## [YOUR GOAL]
The answer must consist of every line from the entries that holds the word "right".

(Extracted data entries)
===

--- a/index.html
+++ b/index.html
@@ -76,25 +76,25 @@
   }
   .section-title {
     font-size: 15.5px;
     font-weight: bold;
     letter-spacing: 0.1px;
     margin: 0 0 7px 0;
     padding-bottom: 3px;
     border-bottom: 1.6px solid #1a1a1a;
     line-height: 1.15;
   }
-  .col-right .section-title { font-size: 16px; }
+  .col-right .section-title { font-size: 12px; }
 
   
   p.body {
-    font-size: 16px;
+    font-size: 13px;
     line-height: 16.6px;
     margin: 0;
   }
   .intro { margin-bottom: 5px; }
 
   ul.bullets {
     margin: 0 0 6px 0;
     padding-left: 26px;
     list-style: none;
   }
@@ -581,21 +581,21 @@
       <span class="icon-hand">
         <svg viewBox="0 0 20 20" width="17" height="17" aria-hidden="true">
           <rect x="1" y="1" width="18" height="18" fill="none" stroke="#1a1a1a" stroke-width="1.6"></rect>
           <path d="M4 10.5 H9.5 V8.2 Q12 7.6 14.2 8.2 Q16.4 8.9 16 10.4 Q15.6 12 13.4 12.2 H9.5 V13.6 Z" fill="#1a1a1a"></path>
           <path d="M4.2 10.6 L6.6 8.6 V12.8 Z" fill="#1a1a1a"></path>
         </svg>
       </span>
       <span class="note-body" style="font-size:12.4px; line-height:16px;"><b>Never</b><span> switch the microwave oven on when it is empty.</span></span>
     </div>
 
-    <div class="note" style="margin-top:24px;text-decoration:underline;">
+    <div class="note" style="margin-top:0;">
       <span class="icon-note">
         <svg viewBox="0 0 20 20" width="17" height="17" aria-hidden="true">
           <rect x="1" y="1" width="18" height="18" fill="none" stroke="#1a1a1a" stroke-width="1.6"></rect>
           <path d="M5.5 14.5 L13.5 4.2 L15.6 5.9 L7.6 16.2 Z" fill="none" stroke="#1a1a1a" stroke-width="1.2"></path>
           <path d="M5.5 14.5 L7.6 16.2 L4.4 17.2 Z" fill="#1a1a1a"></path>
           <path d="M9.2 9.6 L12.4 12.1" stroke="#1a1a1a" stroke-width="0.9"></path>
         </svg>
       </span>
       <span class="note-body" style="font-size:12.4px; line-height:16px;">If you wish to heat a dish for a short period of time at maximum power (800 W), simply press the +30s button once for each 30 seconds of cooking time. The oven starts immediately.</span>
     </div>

===

## [TASK RESULT]
-  .col-right .section-title { font-size: 16px; }
+  .col-right .section-title { font-size: 12px; }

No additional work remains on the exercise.